Titanium Micromachining Process Advancements for Optical Tissue Clearing
Optical Clearing Agents (OCAs) increase the transmittance of light through tissues, which represents a key step toward laser-based medical diagnostics and treatments. The stratum corneum is the key limitation to the transport of topically-applied OCA through the skin. While a bolus, subdermal injection overcomes the stratum corneum barrier, it can result in scarring and necrosis of the tissue; signifying a need for alternative drug delivery methods.
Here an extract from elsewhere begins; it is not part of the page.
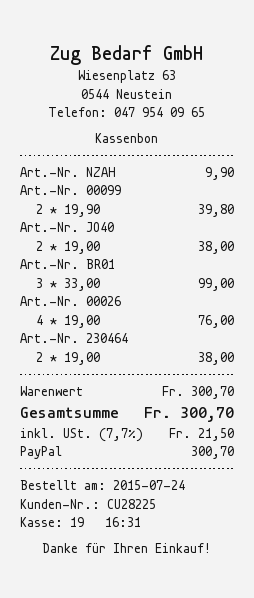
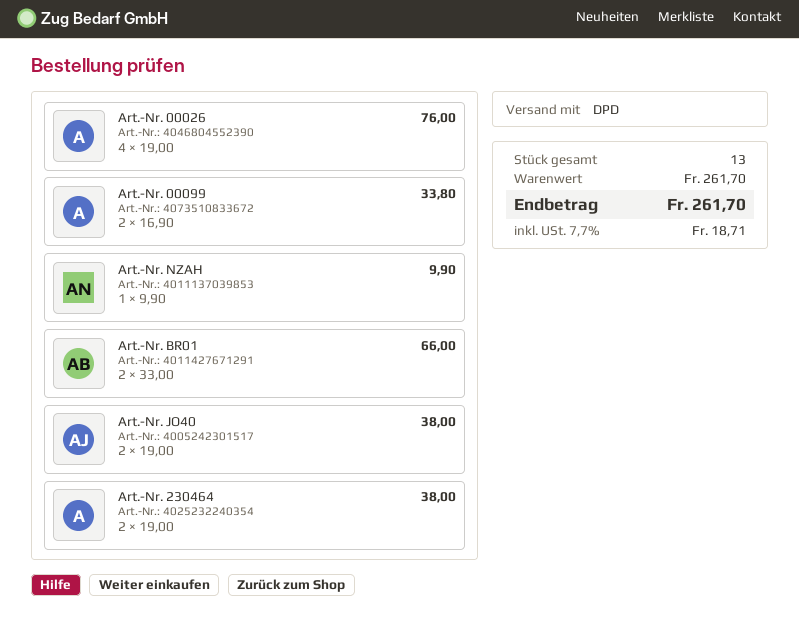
Art.-Nr. 00099: 2 x 19.90 = 39.80 -> 2 x 16.90 = 33.80
Art.-Nr. BR01: 3 x 33.00 = 99.00 -> 2 x 33.00 = 66.00
subtotal: 300.70 -> 261.70
tax: 7.7% = 21.50 -> 7.7% = 18.71
total: 300.70 -> 261.70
One such alternative is the microneedle array, which can bypass the stratum corneum and overcome the low profusion of OCA by direct and evenly distributed injection into the tissue.
Current materials being used to fabricate microneedles, such as silicon, are non-ideal for intradermal drug delivery due to their non-optimal material properties. Titanium is a promising surrogate material in this regard, due to its excellent biocompatibility and fracture toughness. The recent development of Titanium Deep Reactive Ion Etching (TiDRIE) has enabled the fabrication of small-scale, titanium-based biomedical devices. However, this micromachining technique was developed for anisotropic deep etching, which limits microdevice design and complexity, but provides opportunity for improvements in sidewall profile control.
Herein, we explore two key objectives to the overall aim of increasing OCA efficacy through microneedle arrays. First, injection of OCA via a hypodermic needle array device is demonstrated to increase clearing efficacy in excised tissue in a proof-of-concept study. Next, multidimensional features were realized through the development and integration of profile control methods in TiDRIE that ultimately enabled the fabrication of the first dry etched out-of-plane bulk titanium microneedles.